Welcome to the site.

Slate is a good rock for your tank. It won't mees up your water chemistry or anything. You should be able to get bog wood at your LFS ( Local Fish Shop) but if you can't then you can find it in your backyard but you have to treat it first. I don't remember how to treat it. If your getting a 150 gallon tank you could probably fit 10 piranhas in there if you like the look of cramped tanks. If not then just get one more piranha or stay with 6 if you like. The less piranhas the faster and larger they'll grow. The general rule for the Pygocentrus types of piranhas (Red Bellies, Caribe, Piraya, Ternetzi) is 20 gallons per piranha but I only follow that rule if I have a 100 gallon or less tank.

Hope this helped you.

Good luck with your new piranhas.


----------



## RhomZilla (Feb 12, 2003)

Welcome to the board man!!!









Since you've read lot of previous posts in these forums, you'll see that most of us have different options as well as opinions on certain subjects. In my opinion, the best set up for your Ps is from the care and love of the hobby itself.
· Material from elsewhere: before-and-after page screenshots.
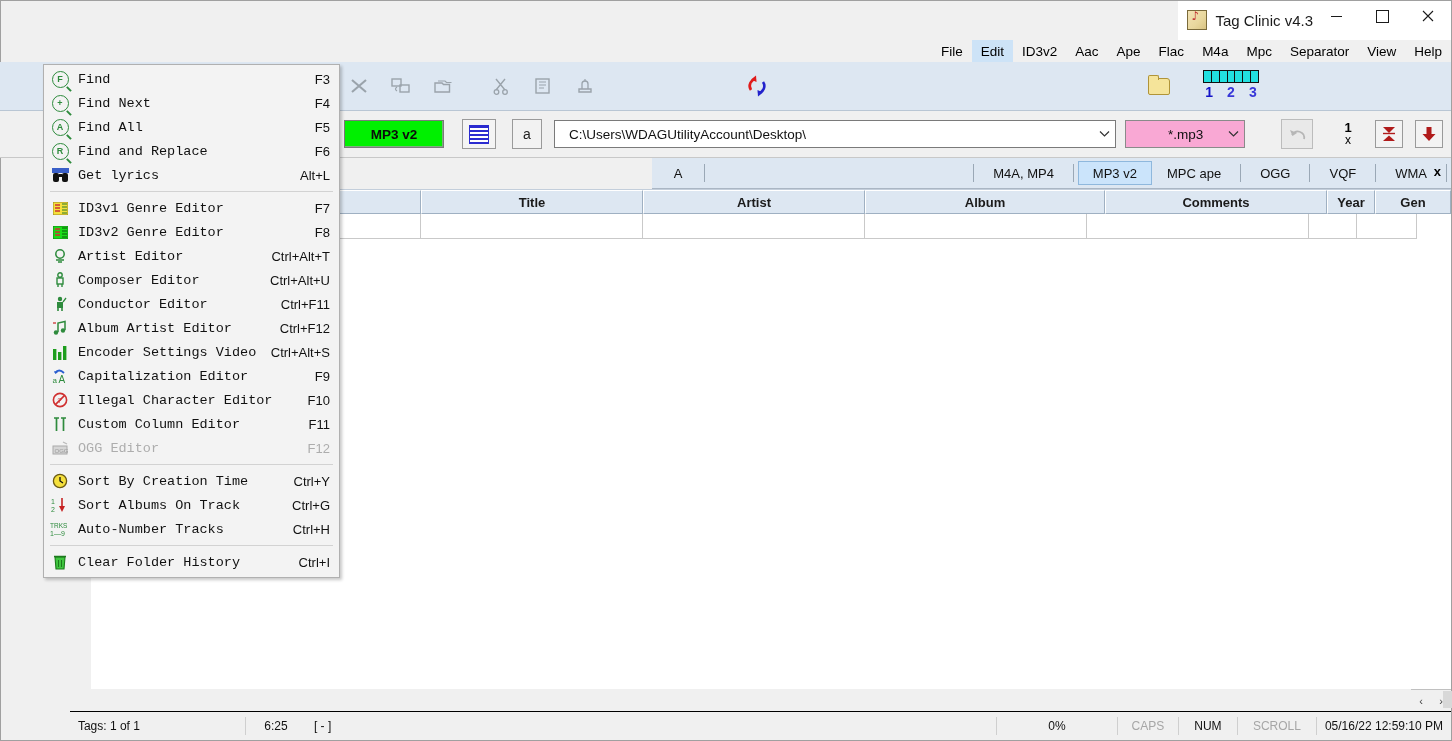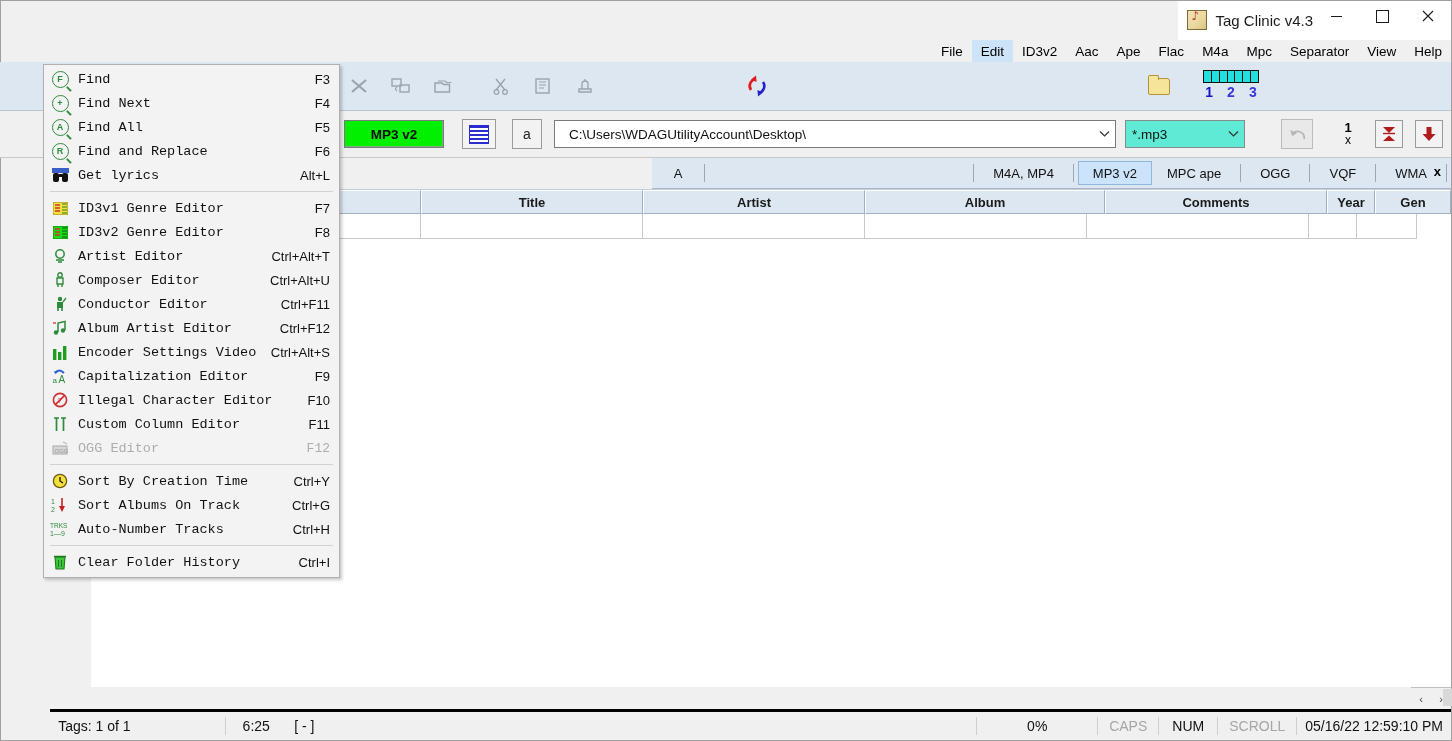"*.mp3" .mask-combo { background: #5eead4 -> #f9a8d4; padding-left: none -> 36px }
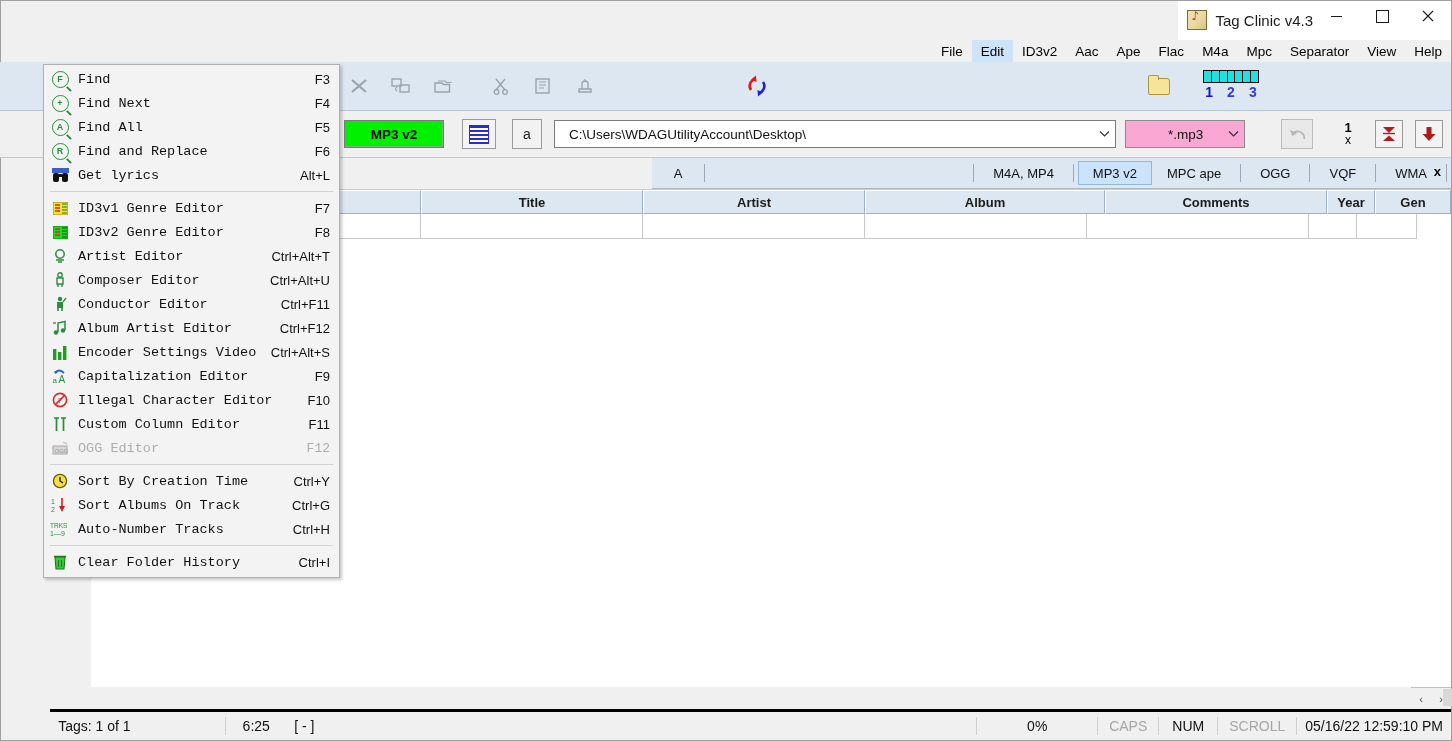"F12" .mrow.disabled .maccel { font-family: Liberation Mono, monospace -> none }
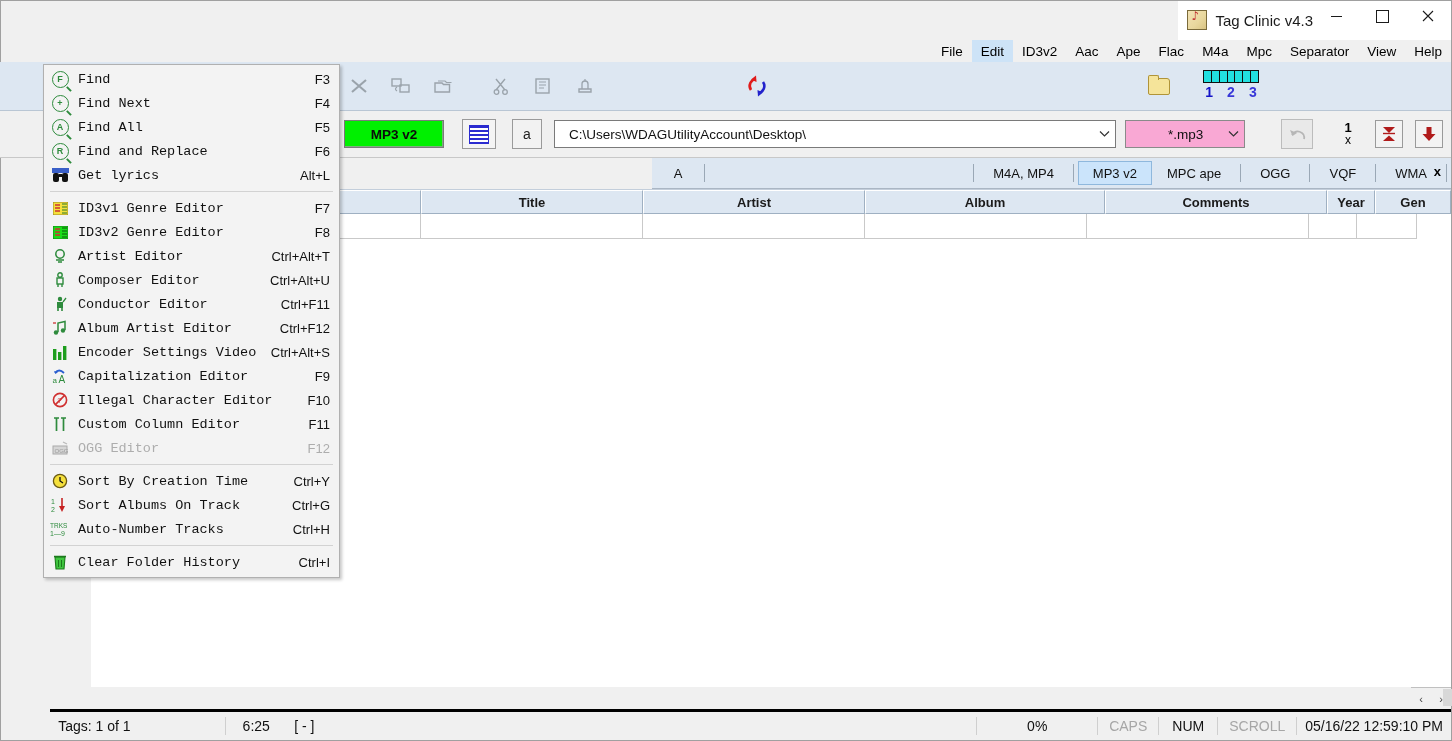"Tags: 1 of 1" .statusbar { border-top: 3px solid #000000 -> 1px solid #000000; font-size: 14px -> 12px }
Since you've stated that you've previously owned fish before, I wouldnt think there would be much difference in knowing the neccessities. Besides the basics(heater, air pump, water conditions, waterflow, oxygen in the tank) I would go with Sword plants, grass patches, and treated driftwood to add extra natural surroundings. Other than that, sit back and enjoy the comparison of what makes these Ps stand out from the rest.

Good Luck man!!!


----------



## bobme (Feb 17, 2003)

Ill do my best to see if i can help you here.

Rock: Your new founded piranha's will colour change uopn the colour of the rock that you put int othe tank,

Plants: You pirnaha's like pants, they will also willl provide with a fail asfe for when the power goes out. as well they make your fihs have less stress free life and it makes it look more like thier home

Air: from what i have hear, air walls seems to be the way to go with Piranha's however i dont think they have air walls in the amazon, so i am not going to have one in my tank. But people and their fish love them, so you could get one nice air wall. To add air into the water, i am going to put a air wall into my sump.

Tank size: for red bellies id say 1 fish per 20 gals.

i hope some of this info is to some use.


----------



## Petzl88 (Feb 5, 2003)

Plants. Lots of live plants. Get several different varieties to make it look better. And lots of bogwood.







Those are my preferences.

Welcome to the board!


----------



## SnowCichlid. (Jan 10, 2003)

Petzl88 said:


> Plants. Lots of live plants. Get several different varieties to make it look better. And lots of bogwood.
> 
> 
> 
> ...


 sounds good to me too...
Im not sure If I would use "lots of plants" but definatly a fair amount anyways...

and welcome to the board, Enjoy :smile:


----------



## no_mercy (Jan 29, 2004)

whats up guys im new


----------



## bmpower007 (Feb 11, 2005)

Dude you gotta stop digging up old ass threads cough cough 3 years OLD


----------